As you can see, the reporting date data is far noisier; so much so that the 7 day cycle I documented in Covid-19 NYC Stats - A Ray of Hope is obscured and the 7 day rolling window still shows substantial noise. For example, the report date based data exhibits a spike on May 11th of about 5,000 cases, far higher than the incident based data shows. The incident based data shows a slight restatement of the data going back to the third week of March.

Presumably NYC received a report a few days ago from a particular site, and that report relayed daily infections back through March that hadn’t yet been recorded. Report date based data then records this as a huge spike which never actually occurred. Because of these underlying data collection mechanisms, the report date based data collection often give a substantially distorted view from day to day.

Another case in point is that the noise makes the peak appear to have occurred much earlier than it actually does.

Even after smoothing with the 7 day rolling window, report date data is overstating the post-peak number of cases by a substantial amount, sometimes by over 50%.

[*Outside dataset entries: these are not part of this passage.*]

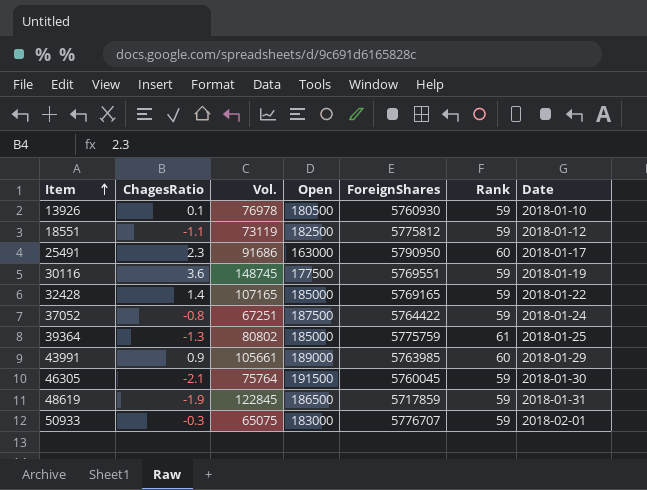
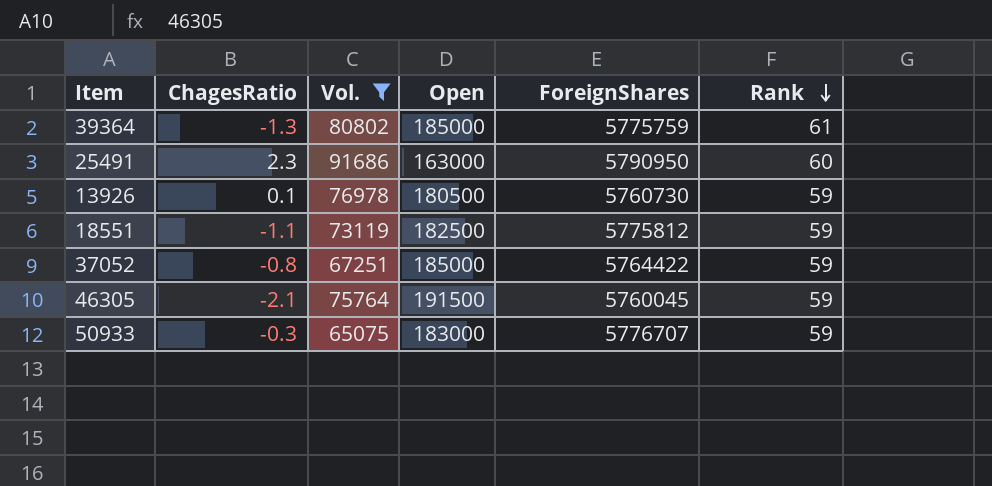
filter: none -> Vol. <= 91686
row order: Item ascending -> Rank descending
column Date | position: 7 -> none
13926 | ForeignShares: 5760930 -> 5760730
37052 | Open: 187500 -> 185000

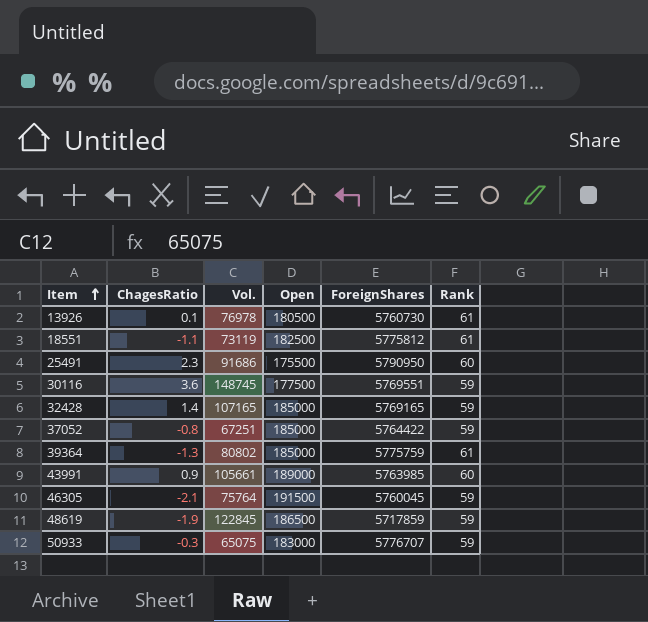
filter: Vol. <= 91686 -> none
row order: Rank descending -> Item ascending
13926 | Rank: 59 -> 61
18551 | Rank: 59 -> 61
25491 | Open: 163000 -> 175500

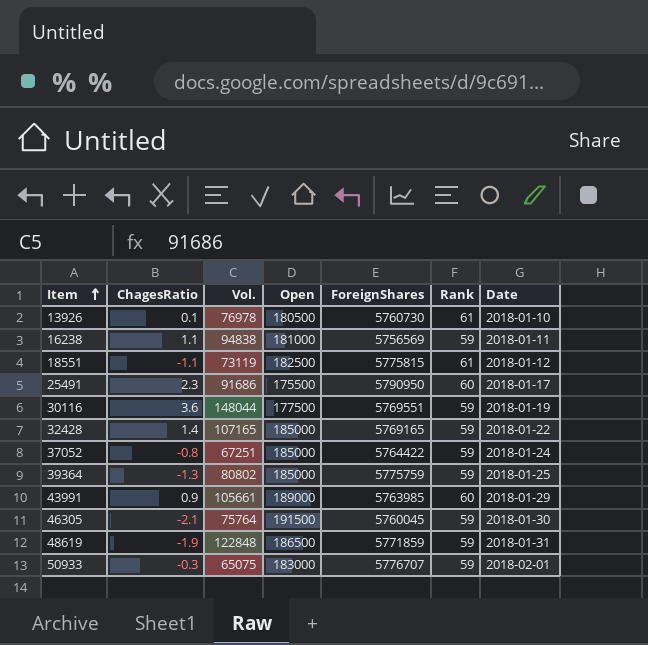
column Date | position: none -> 7
row 16238: none -> 1.1 | 94838 | 181000 | 5756569 | 59 | 2018-01-11
18551 | ForeignShares: 5775812 -> 5775815
30116 | Vol.: 148745 -> 148044
39364 | Rank: 61 -> 59
48619 | Vol.: 122845 -> 122848
48619 | ForeignShares: 5717859 -> 5771859

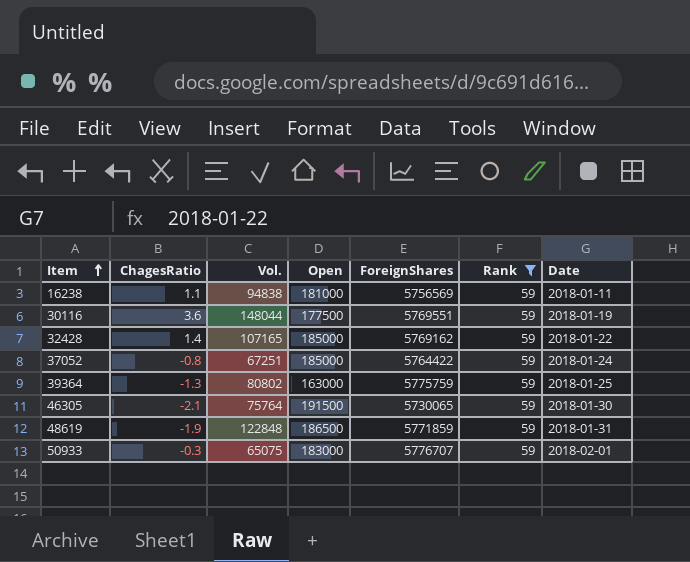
filter: none -> Rank = 59
32428 | ForeignShares: 5769165 -> 5769162
39364 | Open: 185000 -> 163000
46305 | ForeignShares: 5760045 -> 5730065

Surprisingly, the growth rate to the peak is higher rather than lower. This is presumably because reporting delays were greater when the data started being collected, leading to batches of reports coming in together at a later date.

Conclusions

During this pandemic, it’s great to see that organizations like OWID, the WHO and the ECDC, major news outlets, like The New York Times, and major universities, like Johns Hopkins University, are all collecting and aggregating data on COVID-19 cases and deaths and making this data publicly available. Without such aggregation, it would be very difficult to globally understand, analyze, and respond appropriately to the pandemic.

On the other hand, it’s unfortunate that they collect the data in a way that obscures the current state of the disease and makes analysis more difficult than it need be. It’s also disturbing that news agencies are reporting on these numbers as if they actually occurred on the reporting date, and governments may be taking action based on the same misconception.

I find it surprising that epidemiologists who make a career out of analyzing epidemics and pandemics would record the data in such a fashion. But, on the other hand, I suppose such work tends to be on a longer time scale and it’s only in the current pandemic that we needed accurate, up to date infection and death counts.

I’d hope that someone would take it upon themselves to collect and aggregate the data on an incident date basis. This would be a huge undertaking, but the longer this pandemic persists, the more important this becomes.